• _WHAT TO DO_:
Show only those lines of the entries where the string "flist" is found.

=======

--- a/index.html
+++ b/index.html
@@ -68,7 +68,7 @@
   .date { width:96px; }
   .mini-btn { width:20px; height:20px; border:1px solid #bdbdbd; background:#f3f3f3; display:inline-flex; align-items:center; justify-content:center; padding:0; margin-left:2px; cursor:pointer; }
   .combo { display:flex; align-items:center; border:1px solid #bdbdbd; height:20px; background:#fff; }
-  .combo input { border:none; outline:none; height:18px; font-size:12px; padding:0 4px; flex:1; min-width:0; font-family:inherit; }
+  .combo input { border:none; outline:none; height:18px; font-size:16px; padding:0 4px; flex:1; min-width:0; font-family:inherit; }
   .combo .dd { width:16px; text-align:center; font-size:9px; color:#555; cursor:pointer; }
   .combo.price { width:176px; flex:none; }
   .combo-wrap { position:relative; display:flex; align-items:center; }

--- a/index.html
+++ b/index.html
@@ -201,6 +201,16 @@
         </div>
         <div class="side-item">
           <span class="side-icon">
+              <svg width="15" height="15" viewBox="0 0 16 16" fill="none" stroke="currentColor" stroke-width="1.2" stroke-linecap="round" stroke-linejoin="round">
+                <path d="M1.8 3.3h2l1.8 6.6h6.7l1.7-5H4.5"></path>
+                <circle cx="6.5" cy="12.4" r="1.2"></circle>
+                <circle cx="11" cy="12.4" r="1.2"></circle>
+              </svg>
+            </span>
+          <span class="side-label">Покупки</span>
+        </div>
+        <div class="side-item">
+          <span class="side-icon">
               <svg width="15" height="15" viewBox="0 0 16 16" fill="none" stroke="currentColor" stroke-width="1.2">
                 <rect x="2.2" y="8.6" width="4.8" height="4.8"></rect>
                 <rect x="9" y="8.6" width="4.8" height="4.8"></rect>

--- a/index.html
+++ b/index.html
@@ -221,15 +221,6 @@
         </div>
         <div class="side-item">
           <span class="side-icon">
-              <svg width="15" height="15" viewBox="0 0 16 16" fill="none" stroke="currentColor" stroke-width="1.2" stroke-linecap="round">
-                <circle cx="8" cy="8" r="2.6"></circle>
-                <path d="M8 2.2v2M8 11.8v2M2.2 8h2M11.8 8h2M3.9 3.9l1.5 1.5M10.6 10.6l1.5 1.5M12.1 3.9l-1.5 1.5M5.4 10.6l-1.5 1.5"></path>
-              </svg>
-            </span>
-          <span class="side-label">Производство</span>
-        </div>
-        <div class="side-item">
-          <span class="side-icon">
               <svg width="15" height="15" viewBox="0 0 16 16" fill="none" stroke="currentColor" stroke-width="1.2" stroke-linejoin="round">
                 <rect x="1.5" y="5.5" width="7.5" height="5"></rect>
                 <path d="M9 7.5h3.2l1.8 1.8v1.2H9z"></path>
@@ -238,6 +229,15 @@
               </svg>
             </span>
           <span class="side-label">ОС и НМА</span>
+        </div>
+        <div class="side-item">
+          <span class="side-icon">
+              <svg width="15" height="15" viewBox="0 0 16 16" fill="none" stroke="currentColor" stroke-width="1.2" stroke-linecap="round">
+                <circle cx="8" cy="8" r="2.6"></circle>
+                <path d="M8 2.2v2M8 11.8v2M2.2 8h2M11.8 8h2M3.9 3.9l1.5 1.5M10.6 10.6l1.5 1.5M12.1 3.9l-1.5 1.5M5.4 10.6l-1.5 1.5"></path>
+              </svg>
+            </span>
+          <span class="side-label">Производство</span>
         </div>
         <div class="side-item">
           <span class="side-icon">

=======

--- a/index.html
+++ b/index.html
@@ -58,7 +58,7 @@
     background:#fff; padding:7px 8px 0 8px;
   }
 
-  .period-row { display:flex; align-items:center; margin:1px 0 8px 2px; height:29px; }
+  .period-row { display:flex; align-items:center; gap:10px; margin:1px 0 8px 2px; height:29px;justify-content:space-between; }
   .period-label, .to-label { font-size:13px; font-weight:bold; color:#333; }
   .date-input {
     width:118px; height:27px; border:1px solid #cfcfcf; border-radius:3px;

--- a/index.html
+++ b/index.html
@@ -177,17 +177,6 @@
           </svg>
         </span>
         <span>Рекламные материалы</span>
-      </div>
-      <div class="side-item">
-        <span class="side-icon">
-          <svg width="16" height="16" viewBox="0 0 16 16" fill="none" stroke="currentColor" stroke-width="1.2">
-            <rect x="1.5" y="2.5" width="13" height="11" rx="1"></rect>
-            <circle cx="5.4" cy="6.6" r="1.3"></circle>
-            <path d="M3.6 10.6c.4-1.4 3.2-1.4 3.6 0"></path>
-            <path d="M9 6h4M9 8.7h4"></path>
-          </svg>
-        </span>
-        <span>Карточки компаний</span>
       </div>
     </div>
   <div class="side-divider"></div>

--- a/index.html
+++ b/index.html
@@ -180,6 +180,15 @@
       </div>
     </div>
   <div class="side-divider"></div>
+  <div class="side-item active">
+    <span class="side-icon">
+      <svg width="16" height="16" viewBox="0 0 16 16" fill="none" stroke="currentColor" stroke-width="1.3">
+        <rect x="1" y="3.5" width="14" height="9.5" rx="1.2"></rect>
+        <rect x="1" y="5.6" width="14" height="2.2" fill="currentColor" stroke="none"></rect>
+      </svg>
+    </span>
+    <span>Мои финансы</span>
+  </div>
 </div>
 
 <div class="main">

=======

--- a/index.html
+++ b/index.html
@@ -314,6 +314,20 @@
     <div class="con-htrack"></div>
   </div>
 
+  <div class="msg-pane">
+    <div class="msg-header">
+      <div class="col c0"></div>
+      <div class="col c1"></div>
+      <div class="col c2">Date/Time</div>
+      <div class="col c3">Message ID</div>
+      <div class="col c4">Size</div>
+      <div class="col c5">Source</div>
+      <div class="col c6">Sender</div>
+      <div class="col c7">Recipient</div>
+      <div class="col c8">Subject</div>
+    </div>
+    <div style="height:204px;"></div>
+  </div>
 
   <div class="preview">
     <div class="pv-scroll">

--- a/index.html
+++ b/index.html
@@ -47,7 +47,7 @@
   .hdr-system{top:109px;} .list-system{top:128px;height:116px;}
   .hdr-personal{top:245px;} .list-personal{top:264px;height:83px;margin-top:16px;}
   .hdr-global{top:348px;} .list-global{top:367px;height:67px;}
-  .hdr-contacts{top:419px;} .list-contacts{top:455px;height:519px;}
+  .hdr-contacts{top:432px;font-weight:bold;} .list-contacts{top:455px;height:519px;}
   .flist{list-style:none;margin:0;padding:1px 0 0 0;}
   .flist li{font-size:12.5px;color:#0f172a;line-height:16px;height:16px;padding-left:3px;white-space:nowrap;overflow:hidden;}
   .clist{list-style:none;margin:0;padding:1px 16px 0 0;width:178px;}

=======

• _WORKED SOLUTION_:
   .flist{list-style:none;margin:0;padding:1px 0 0 0;}
   .flist li{font-size:12.5px;color:#0f172a;line-height:16px;height:16px;padding-left:3px;white-space:nowrap;overflow:hidden;}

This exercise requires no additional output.